■ Records supplied
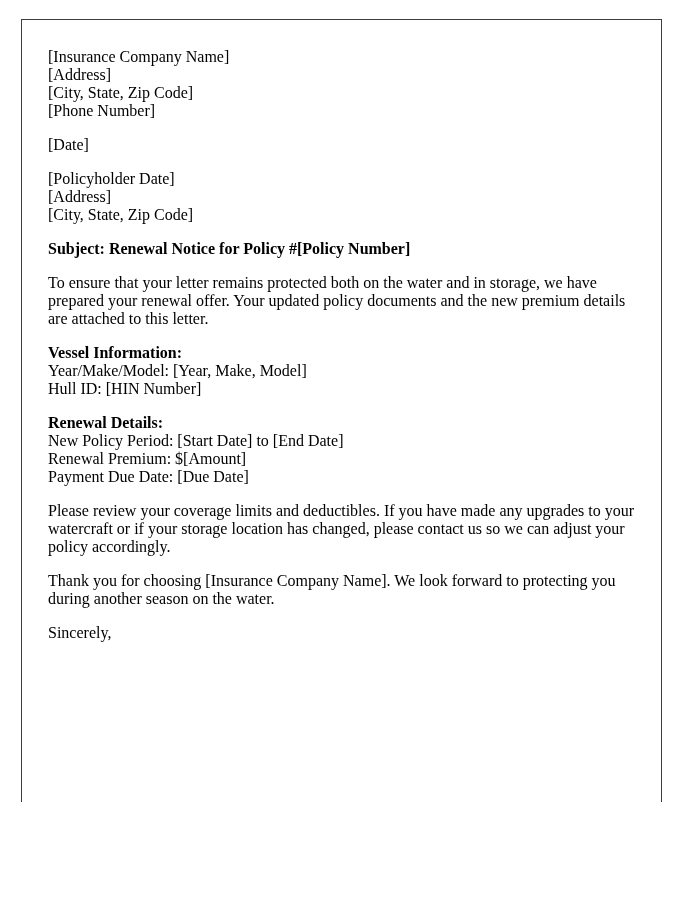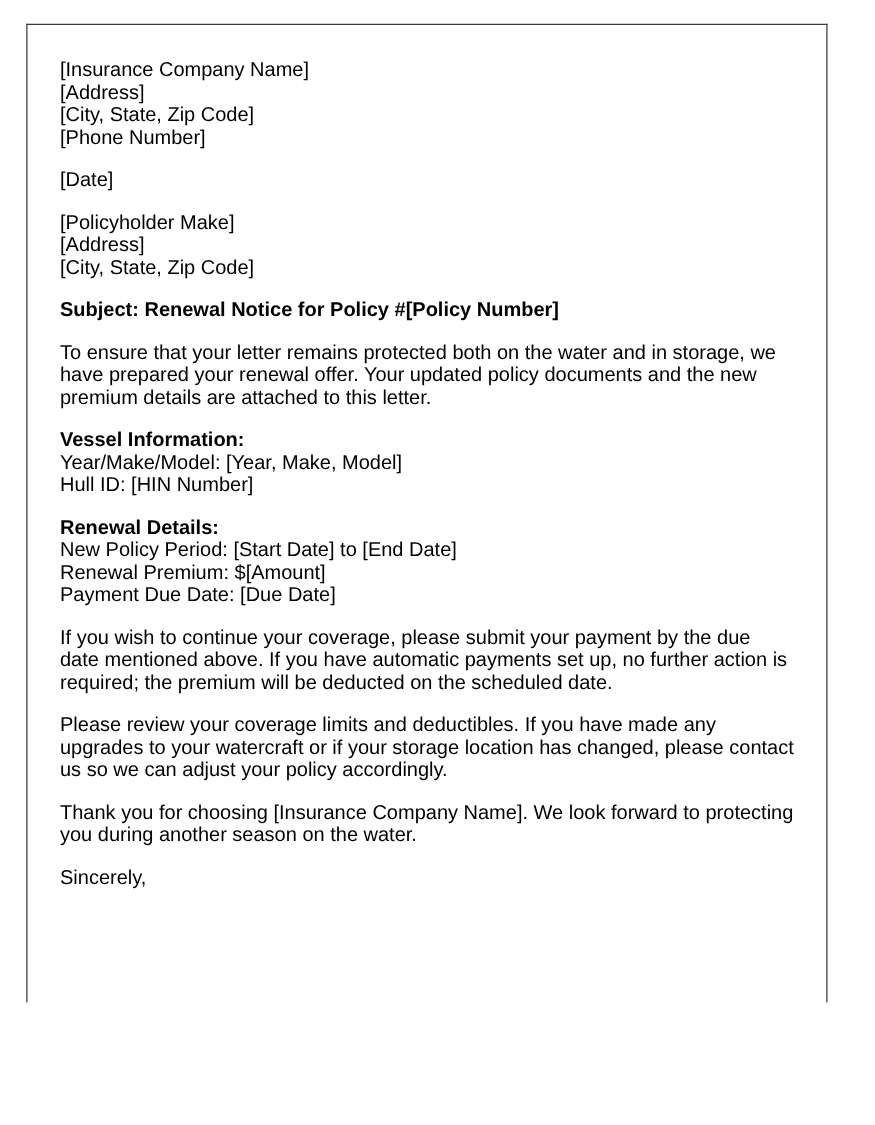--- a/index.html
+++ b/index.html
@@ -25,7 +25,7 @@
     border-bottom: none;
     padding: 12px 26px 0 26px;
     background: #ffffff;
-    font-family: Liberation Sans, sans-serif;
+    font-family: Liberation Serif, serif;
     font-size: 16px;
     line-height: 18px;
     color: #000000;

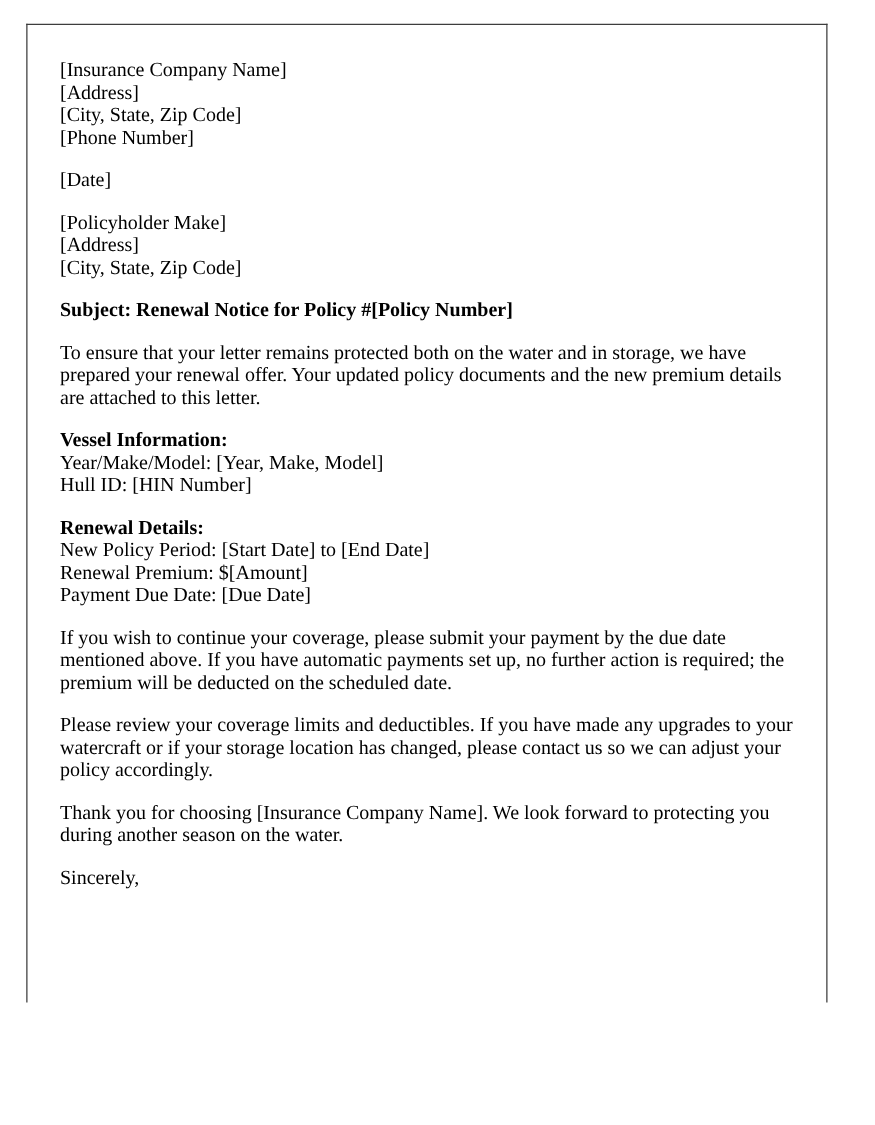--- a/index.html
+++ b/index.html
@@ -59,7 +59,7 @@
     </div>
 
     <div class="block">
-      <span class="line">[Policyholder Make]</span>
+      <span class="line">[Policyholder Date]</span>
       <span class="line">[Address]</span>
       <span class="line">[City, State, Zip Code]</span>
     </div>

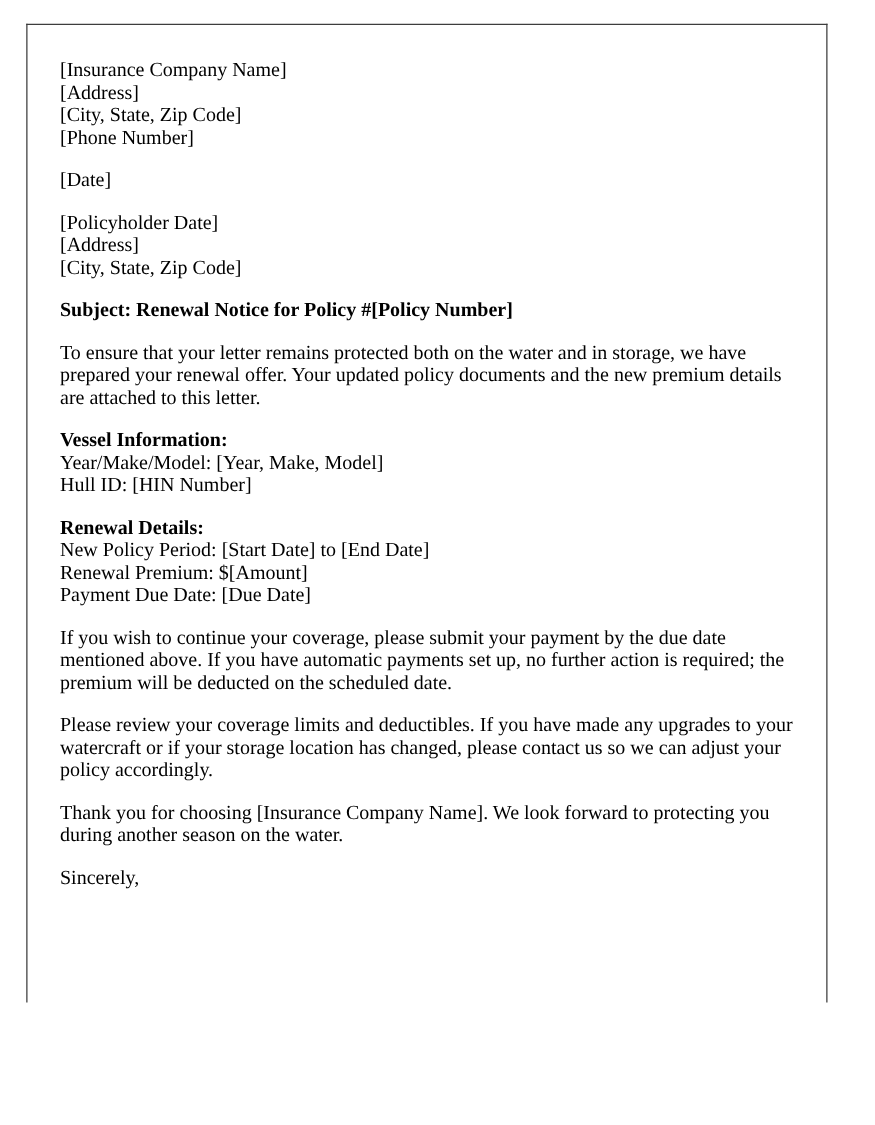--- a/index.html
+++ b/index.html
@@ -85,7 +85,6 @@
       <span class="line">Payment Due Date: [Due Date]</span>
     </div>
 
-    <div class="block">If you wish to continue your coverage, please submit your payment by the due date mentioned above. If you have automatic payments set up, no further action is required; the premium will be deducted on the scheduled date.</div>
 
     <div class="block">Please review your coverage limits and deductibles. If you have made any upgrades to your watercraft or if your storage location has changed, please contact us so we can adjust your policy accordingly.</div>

--

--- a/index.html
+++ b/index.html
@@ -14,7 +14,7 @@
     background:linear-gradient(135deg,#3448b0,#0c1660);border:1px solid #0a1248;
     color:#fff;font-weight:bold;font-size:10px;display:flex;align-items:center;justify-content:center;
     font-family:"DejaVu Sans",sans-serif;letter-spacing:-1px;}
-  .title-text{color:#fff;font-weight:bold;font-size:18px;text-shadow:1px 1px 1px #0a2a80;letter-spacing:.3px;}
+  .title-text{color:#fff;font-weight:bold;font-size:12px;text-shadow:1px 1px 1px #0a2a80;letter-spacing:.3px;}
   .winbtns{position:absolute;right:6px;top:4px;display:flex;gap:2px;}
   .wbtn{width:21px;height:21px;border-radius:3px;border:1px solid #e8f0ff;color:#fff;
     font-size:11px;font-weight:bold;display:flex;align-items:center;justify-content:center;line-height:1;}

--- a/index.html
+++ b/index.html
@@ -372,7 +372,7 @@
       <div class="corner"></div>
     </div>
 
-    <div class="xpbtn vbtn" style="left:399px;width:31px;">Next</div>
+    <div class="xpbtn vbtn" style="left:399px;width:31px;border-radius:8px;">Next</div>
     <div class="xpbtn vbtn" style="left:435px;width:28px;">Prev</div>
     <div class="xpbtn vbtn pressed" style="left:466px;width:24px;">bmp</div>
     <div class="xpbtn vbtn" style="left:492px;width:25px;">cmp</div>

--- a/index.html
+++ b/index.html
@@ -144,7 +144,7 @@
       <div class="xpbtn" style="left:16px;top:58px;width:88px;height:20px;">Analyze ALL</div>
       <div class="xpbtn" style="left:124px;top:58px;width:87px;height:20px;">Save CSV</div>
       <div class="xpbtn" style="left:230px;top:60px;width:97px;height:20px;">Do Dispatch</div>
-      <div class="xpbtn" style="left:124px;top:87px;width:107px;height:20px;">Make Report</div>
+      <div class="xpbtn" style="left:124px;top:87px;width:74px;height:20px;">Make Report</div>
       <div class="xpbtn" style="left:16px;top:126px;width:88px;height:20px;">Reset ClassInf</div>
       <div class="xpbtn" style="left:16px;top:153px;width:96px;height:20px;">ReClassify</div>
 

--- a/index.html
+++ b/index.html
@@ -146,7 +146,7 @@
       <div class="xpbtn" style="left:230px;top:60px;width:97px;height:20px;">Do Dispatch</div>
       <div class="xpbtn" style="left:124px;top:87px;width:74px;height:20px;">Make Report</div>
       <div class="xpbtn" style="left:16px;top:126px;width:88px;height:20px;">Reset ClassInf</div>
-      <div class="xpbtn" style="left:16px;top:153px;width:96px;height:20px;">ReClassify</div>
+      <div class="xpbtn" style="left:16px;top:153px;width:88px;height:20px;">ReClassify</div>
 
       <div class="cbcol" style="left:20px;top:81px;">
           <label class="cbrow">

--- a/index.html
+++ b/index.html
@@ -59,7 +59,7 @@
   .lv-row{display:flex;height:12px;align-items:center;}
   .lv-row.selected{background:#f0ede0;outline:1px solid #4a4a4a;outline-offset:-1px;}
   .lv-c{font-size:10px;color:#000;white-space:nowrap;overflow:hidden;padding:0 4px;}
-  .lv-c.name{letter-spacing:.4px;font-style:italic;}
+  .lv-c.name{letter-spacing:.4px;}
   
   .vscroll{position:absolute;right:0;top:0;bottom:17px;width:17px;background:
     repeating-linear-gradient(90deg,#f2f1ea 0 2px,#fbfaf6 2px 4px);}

...

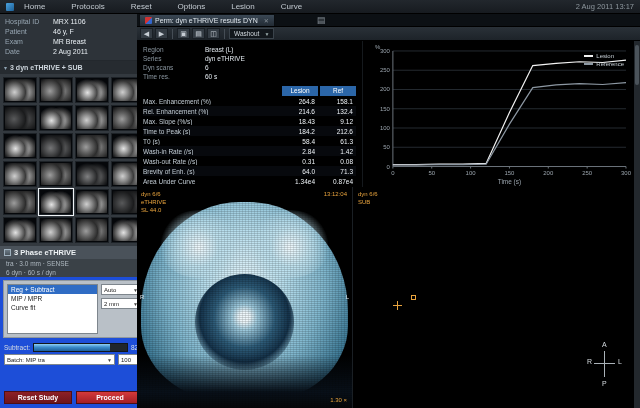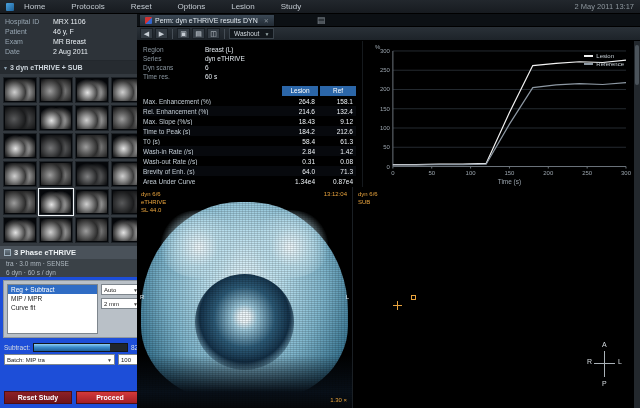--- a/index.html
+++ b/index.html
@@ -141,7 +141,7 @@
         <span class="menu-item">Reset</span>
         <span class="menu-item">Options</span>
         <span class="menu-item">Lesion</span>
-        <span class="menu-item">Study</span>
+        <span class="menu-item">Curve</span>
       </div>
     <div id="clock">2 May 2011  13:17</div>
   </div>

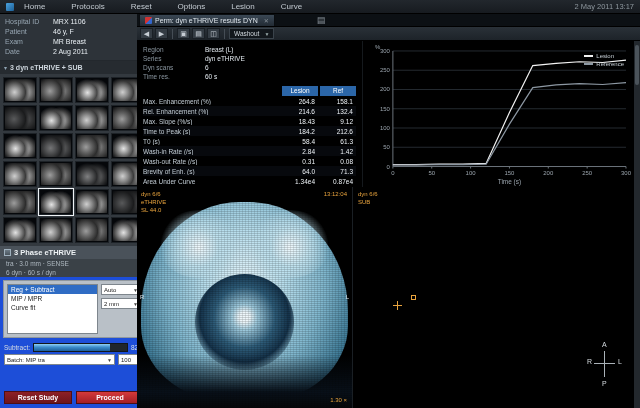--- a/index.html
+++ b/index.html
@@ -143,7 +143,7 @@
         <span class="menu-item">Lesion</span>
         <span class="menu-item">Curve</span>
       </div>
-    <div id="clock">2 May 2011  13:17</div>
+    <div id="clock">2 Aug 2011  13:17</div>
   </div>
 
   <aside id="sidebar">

■ Problem to solve
When a line in the material above includes the word "your", copy that line.

■ Worked solution
-    <div class="block">If you wish to continue your coverage, please submit your payment by the due date mentioned above. If you have automatic payments set up, no further action is required; the premium will be deducted on the scheduled date.</div>
     <div class="block">Please review your coverage limits and deductibles. If you have made any upgrades to your watercraft or if your storage location has changed, please contact us so we can adjust your policy accordingly.</div>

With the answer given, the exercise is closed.